Stored data:
************
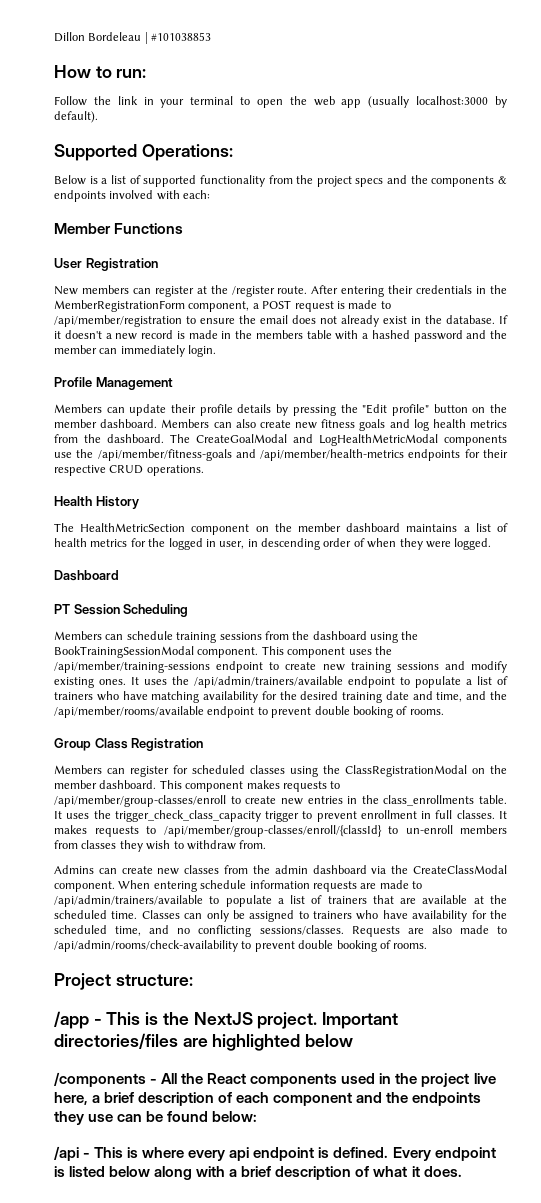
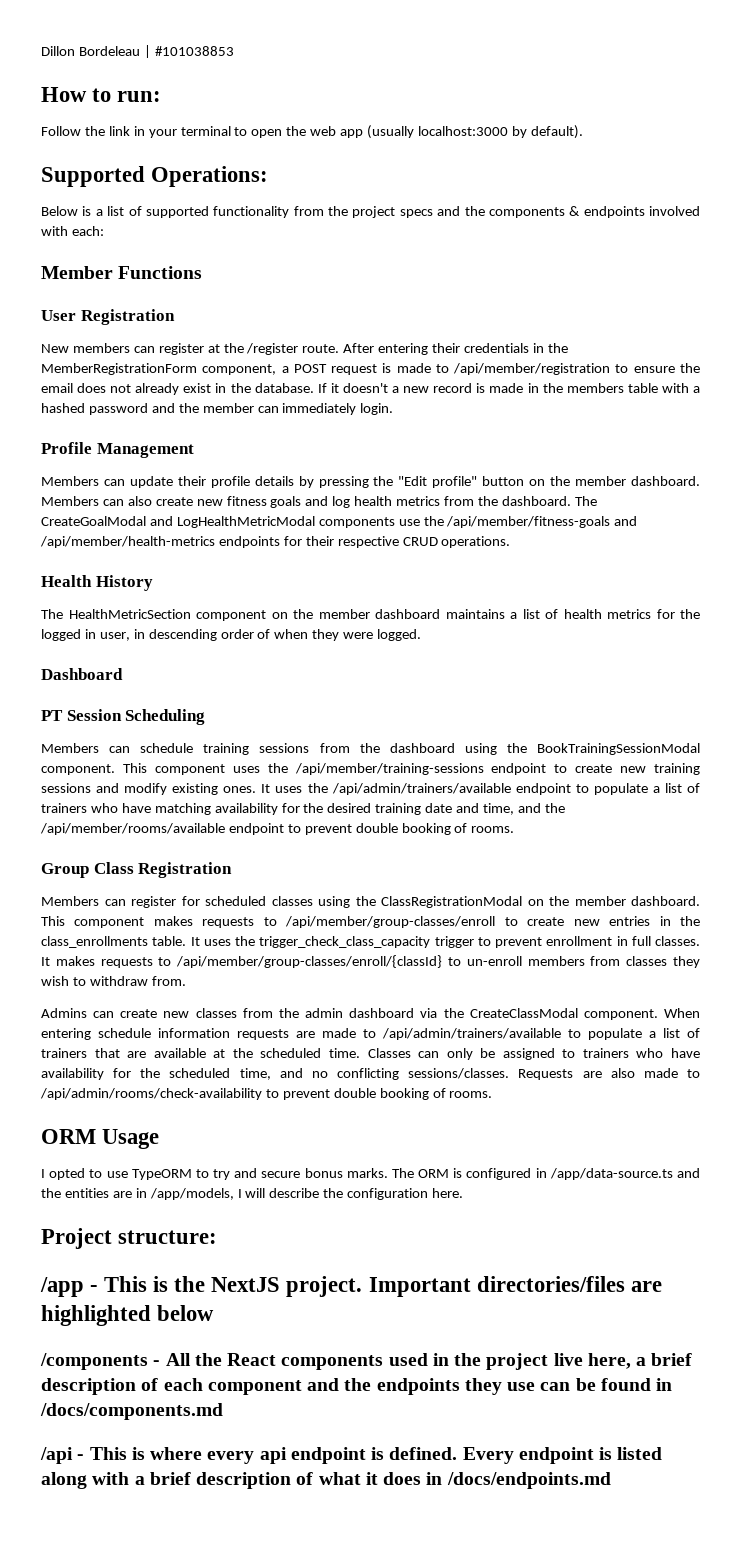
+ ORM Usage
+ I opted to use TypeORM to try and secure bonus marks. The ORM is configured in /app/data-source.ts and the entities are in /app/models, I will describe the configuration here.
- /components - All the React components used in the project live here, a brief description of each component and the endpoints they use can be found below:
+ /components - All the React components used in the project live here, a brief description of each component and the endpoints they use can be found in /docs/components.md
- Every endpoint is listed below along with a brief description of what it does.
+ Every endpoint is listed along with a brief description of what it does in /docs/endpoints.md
************
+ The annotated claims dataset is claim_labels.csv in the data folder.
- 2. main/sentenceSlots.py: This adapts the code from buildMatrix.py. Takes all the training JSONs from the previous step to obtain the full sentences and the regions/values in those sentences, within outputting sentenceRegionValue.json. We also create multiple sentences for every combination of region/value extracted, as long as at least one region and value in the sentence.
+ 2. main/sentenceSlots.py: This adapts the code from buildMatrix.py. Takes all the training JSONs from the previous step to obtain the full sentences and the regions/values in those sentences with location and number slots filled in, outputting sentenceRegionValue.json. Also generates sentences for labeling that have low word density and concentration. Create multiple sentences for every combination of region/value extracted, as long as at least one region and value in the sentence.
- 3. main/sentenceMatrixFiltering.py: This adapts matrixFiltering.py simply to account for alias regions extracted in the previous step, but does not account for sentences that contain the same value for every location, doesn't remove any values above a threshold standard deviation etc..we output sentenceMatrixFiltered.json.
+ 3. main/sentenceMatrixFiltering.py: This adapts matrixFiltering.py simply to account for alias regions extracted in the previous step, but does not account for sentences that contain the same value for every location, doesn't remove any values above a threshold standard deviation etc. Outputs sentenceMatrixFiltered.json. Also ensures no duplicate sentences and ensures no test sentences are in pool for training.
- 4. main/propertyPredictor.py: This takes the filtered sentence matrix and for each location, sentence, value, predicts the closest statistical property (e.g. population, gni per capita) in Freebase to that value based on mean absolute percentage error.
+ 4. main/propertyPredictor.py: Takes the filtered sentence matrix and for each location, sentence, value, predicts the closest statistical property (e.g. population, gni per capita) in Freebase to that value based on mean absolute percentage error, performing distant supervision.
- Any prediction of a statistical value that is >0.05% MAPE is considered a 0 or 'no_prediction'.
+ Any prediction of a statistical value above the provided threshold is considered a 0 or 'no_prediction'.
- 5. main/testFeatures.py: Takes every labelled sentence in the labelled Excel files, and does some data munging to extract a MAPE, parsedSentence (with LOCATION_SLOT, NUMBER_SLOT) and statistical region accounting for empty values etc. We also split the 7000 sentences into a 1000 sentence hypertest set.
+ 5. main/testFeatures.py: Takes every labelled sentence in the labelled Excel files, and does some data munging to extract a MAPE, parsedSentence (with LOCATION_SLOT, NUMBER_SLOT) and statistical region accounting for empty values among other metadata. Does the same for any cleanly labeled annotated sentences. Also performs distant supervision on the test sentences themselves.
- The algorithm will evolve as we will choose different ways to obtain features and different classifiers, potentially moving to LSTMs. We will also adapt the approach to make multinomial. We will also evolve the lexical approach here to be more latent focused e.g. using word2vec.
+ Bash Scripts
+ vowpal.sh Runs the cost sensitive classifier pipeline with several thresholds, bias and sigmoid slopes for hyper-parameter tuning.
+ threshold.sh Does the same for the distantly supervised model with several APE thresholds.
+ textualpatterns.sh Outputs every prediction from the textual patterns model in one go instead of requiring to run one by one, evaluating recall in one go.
************
◆ Activity ◆
Starting with the line with "- The algorithm" above and going on through the line with "for hyper-parameter tuning.", transcribe every line exactly, both ends included, and add nothing.

◆ Response to this task ◆
- The algorithm will evolve as we will choose different ways to obtain features and different classifiers, potentially moving to LSTMs. We will also adapt the approach to make multinomial. We will also evolve the lexical approach here to be more latent focused e.g. using word2vec.
+ Bash Scripts
+ vowpal.sh Runs the cost sensitive classifier pipeline with several thresholds, bias and sigmoid slopes for hyper-parameter tuning.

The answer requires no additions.